Study finds that aging neurons accumulate DNA damage
Reactivating an enzyme that promotes DNA repair can help to reverse age-related cognitive decline in mice
CAMBIDGE, MA — MIT neuroscientists have discovered that an enzyme called HDAC1 is critical for repairing age-related DNA damage to genes involved in memory and other cognitive functions. This enzyme is often diminished in both Alzheimer’s patients and normally aging adults.
In a study of mice, the researchers showed that when HDAC1 is lost, a specific type of DNA damage builds up as the mice age. They also showed that they could reverse this damage and improve cognitive function with a drug that activates HDAC1.
The study suggests that restoring HDAC1 could have positive benefits for both Alzheimer’s patients and people who suffer from age-related cognitive decline, the researchers say.
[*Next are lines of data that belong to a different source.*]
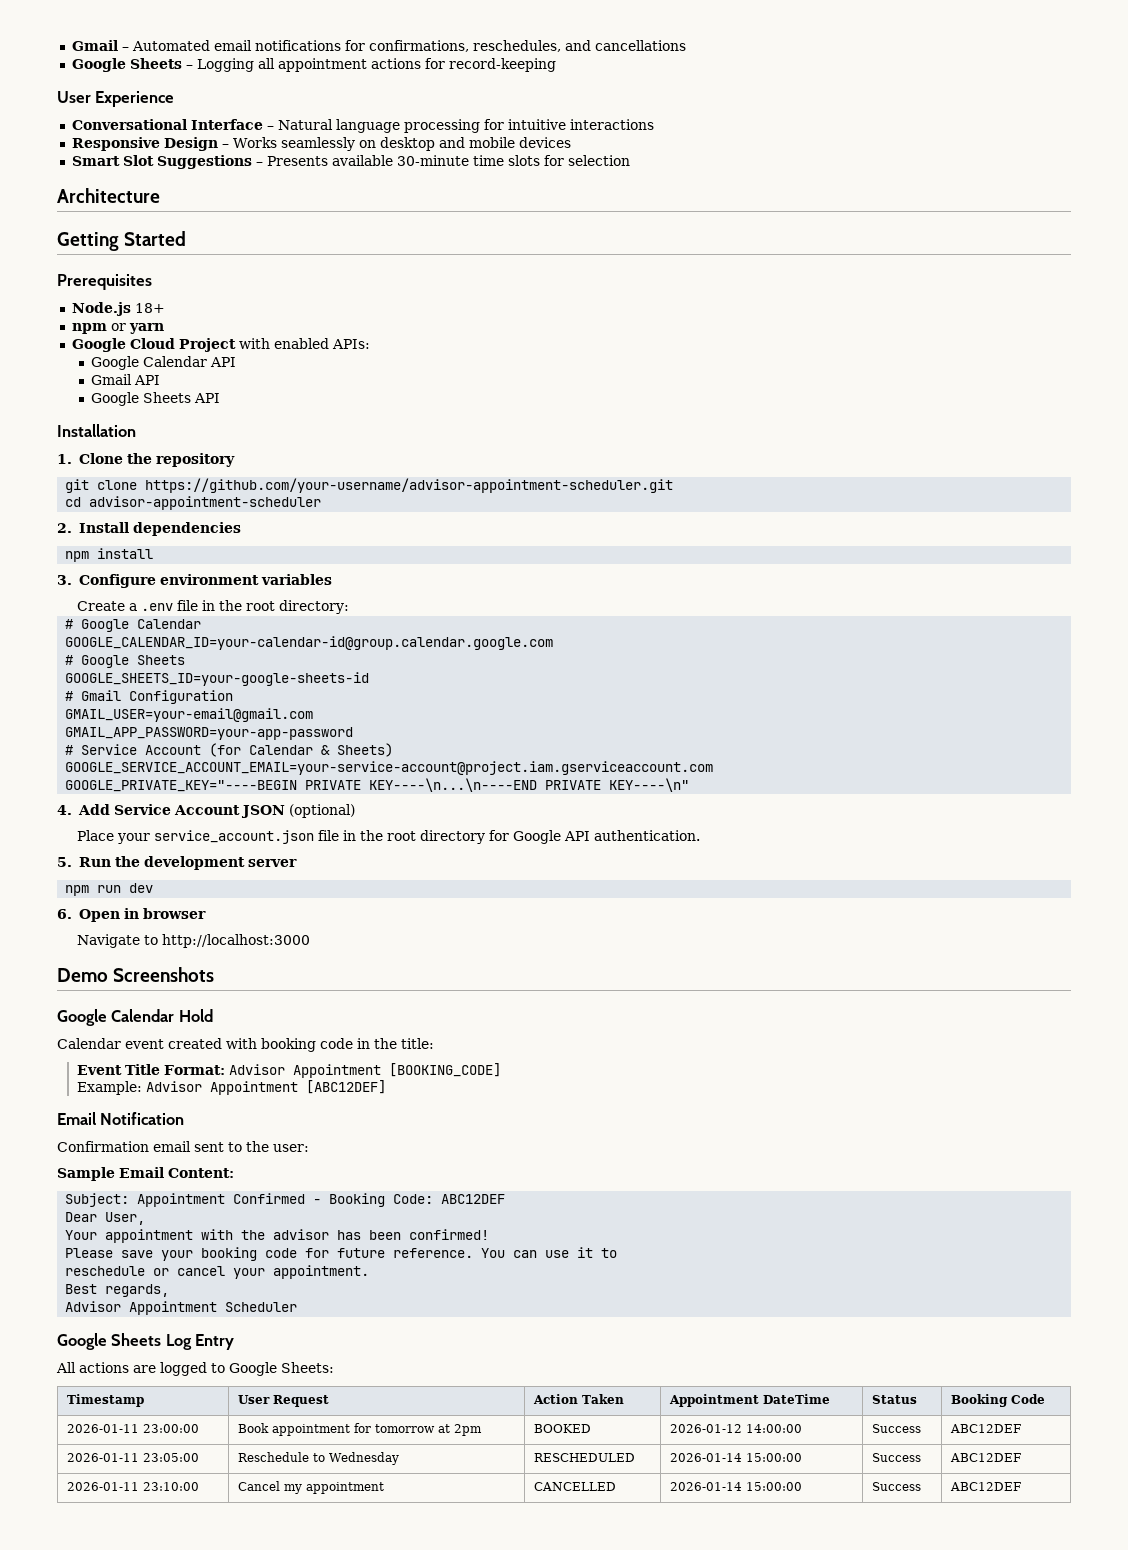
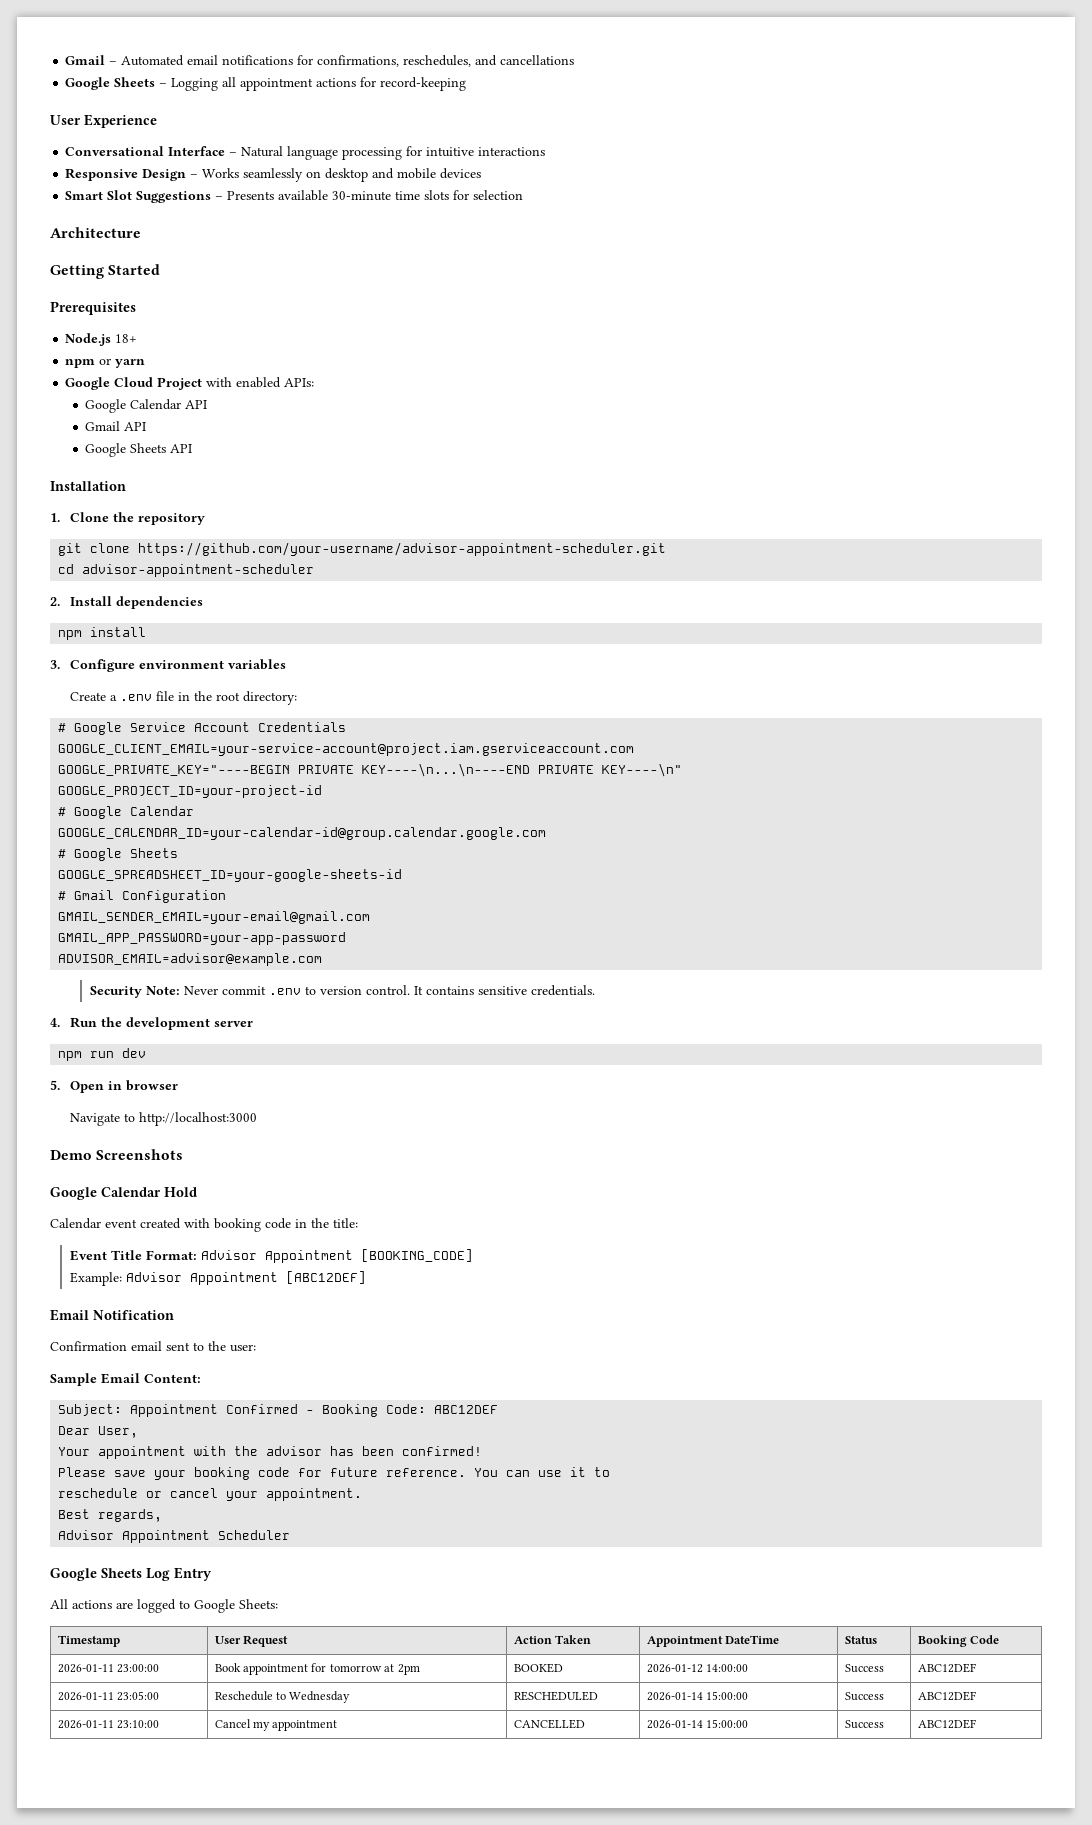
+ # Google Service Account Credentials
+ GOOGLE_CLIENT_EMAIL=your-service-account@project.iam.gserviceaccount.com
+ GOOGLE_PRIVATE_KEY="----BEGIN PRIVATE KEY----\n...\n----END PRIVATE KEY----\n"
+ GOOGLE_PROJECT_ID=your-project-id
- GOOGLE_SHEETS_ID=your-google-sheets-id
+ GOOGLE_SPREADSHEET_ID=your-google-sheets-id
- GMAIL_USER=your-email@gmail.com
+ GMAIL_SENDER_EMAIL=your-email@gmail.com
- # Service Account (for Calendar & Sheets)
- GOOGLE_SERVICE_ACCOUNT_EMAIL=your-service-account@project.iam.gserviceaccount.com
- GOOGLE_PRIVATE_KEY="----BEGIN PRIVATE KEY----\n...\n----END PRIVATE KEY----\n"
- 4. Add Service Account JSON (optional)
- Place your service_account.json file in the root directory for Google API authentication.
- 5. Run the development server
+ ADVISOR_EMAIL=advisor@example.com
+ Security Note: Never commit .env to version control. It contains sensitive credentials.
+ 4. Run the development server
- 6. Open in browser
+ 5. Open in browser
“It seems that HDAC1 is really an anti-aging molecule,” says Li-Huei Tsai, the director of MIT’s Picower Institute for Learning and Memory and the senior author of the study. “I think this is a very broadly applicable basic biology finding, because nearly all of the human neurodegenerative diseases only happen during aging. I would speculate that activating HDAC1 is beneficial in many conditions.”
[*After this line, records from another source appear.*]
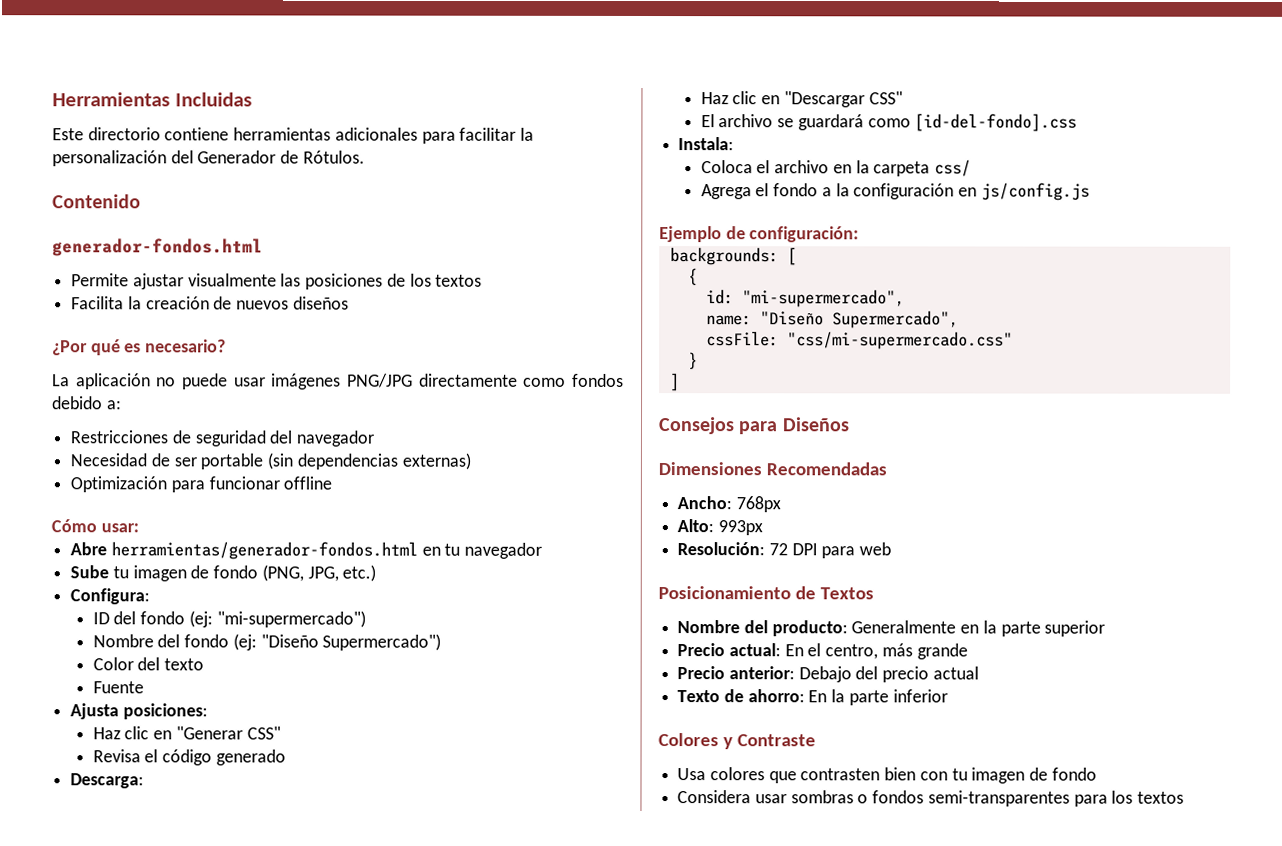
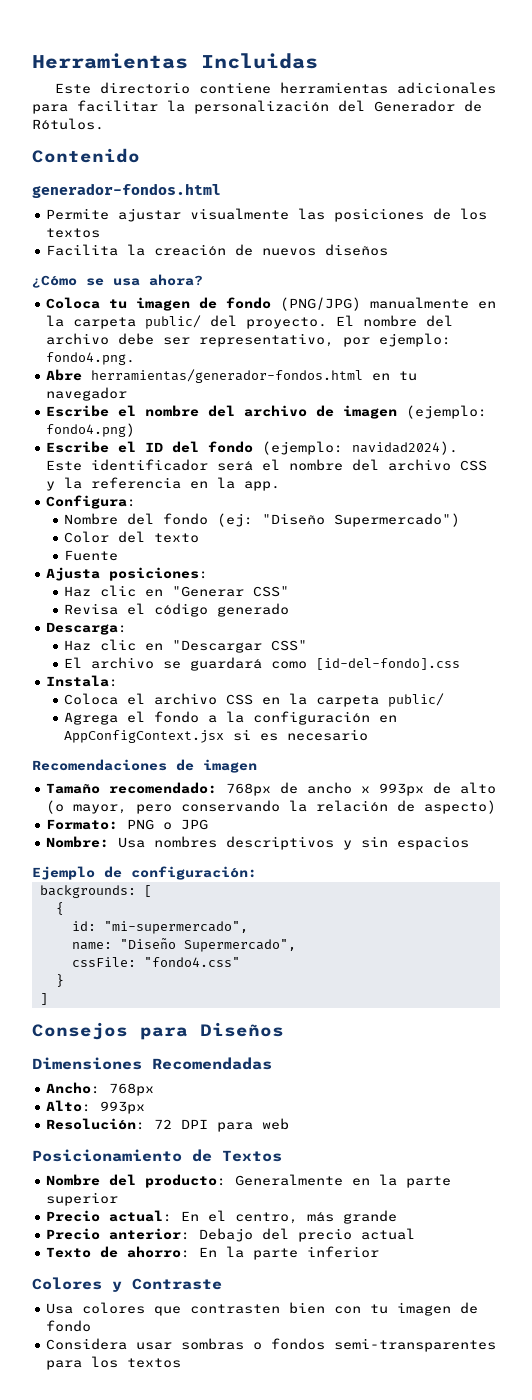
- ¿Por qué es necesario?
- La aplicación no puede usar imágenes PNG/JPG directamente como fondos debido a:
- Restricciones de seguridad del navegador
- Necesidad de ser portable (sin dependencias externas)
- Optimización para funcionar offline
- Cómo usar:
+ ¿Cómo se usa ahora?
+ Coloca tu imagen de fondo (PNG/JPG) manualmente en la carpeta public/ del proyecto. El nombre del archivo debe ser representativo, por ejemplo: fondo4.png.
- Sube tu imagen de fondo (PNG, JPG, etc.)
+ Escribe el nombre del archivo de imagen (ejemplo: fondo4.png)
+ Escribe el ID del fondo (ejemplo: navidad2024). Este identificador será el nombre del archivo CSS y la referencia en la app.
  Configura:
- ID del fondo (ej: "mi-supermercado")
- Coloca el archivo en la carpeta css/
+ Coloca el archivo CSS en la carpeta public/
- Agrega el fondo a la configuración en js/config.js
+ Agrega el fondo a la configuración en AppConfigContext.jsx si es necesario
+ Recomendaciones de imagen
+ Tamaño recomendado: 768px de ancho x 993px de alto (o mayor, pero conservando la relación de aspecto)
+ Formato: PNG o JPG
+ Nombre: Usa nombres descriptivos y sin espacios
- cssFile: "css/mi-supermercado.css"
+ cssFile: "fondo4.css"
Picower Institute research scientist Ping-Chieh Pao is the lead author of the study, which appears today in Nature Communications.
DNA repair and aging
There are several members of the HDAC family of enzymes, and their primary function is to modify histones — proteins around which DNA is spooled. These modifications control gene expression by blocking genes in certain stretches of DNA from being copied into RNA.
In 2013, Tsai’s lab published two papers that linked HDAC1 to DNA repair in neurons. In the current paper, the researchers explored what happens when HDAC1-mediated repair fails to occur. To do that, they engineered mice in which they could knock out HDAC1 specifically in neurons and another type of brain cells called astrocytes.
For the first several months of the mice’s lives, there were no discernable differences in their DNA damage levels or behavior, compared to normal mice. However, as the mice aged, differences became more apparent. DNA damage began to accumulate in the HDAC1-deficient mice, and they also lost some of their ability to modulate synaptic plasticity — changes in the strength of the connections between neurons. The older mice lacking HCAC1 also showed impairments in tests of memory and spatial navigation.
The researchers found that HDAC1 loss led to a specific type of DNA damage called 8-oxo-guanine lesions, which are a signature of oxidative DNA damage. Studies of Alzheimer’s patients have also shown high levels of this type of DNA damage, which is often caused by accumulation of harmful metabolic byproducts. The brain’s ability to clear these byproducts often diminishes with age.
An enzyme called OGG1 is responsible for repairing this type of oxidative DNA damage, and the researchers found that HDAC1 is needed to activate OGG1. When HDAC1 is missing, OGG1 fails to turn on and DNA damage goes unrepaired. Many of the genes that the researchers found to be most susceptible to this type of damage encode ion channels, which are critical for the function of synapses.
Several years ago, Tsai and Stephen Haggarty of Harvard Medical School, who is also an author of the new study, screened libraries of small molecules in search of potential drug compounds that activate or inhibit members of the HDAC family. In the new paper, Tsai and Pao used one of these drugs, called exifone, to see if they could reverse the age-related DNA damage they saw in mice lacking HDAC1.
The researchers used exifone to treat two different mouse models of Alzheimer’s, as well as healthy older mice. In all cases, they found that the drug reduced the levels of oxidative DNA damage in the brain and improved the mice’s cognitive functions, including memory.
Exifone was approved in the 1980s in Europe to treat dementia but was later taken off the market because it caused liver damage in some patients. Tsai says she is optimistic that other, safer HDAC1-activating drugs could be worth pursuing as potential treatments for both age-related cognitive decline and Alzheimer’s disease.
“This study really positions HDAC1 as a potential new drug target for age-related phenotypes, as well as neurodegeneration-associated pathology and phenotypes,” she says.
Tsai’s lab is now exploring whether DNA damage and HDAC1 also play a role in the formation of Tau tangles — misfolded proteins in the brain that are a signature of Alzheimer’s and other neurodegenerative diseases.
The research was funded by the National Institute on Aging, the National Institute of Neurological Disorders and Stroke, and a Glenn Award for Research in Biological Mechanisms of Aging.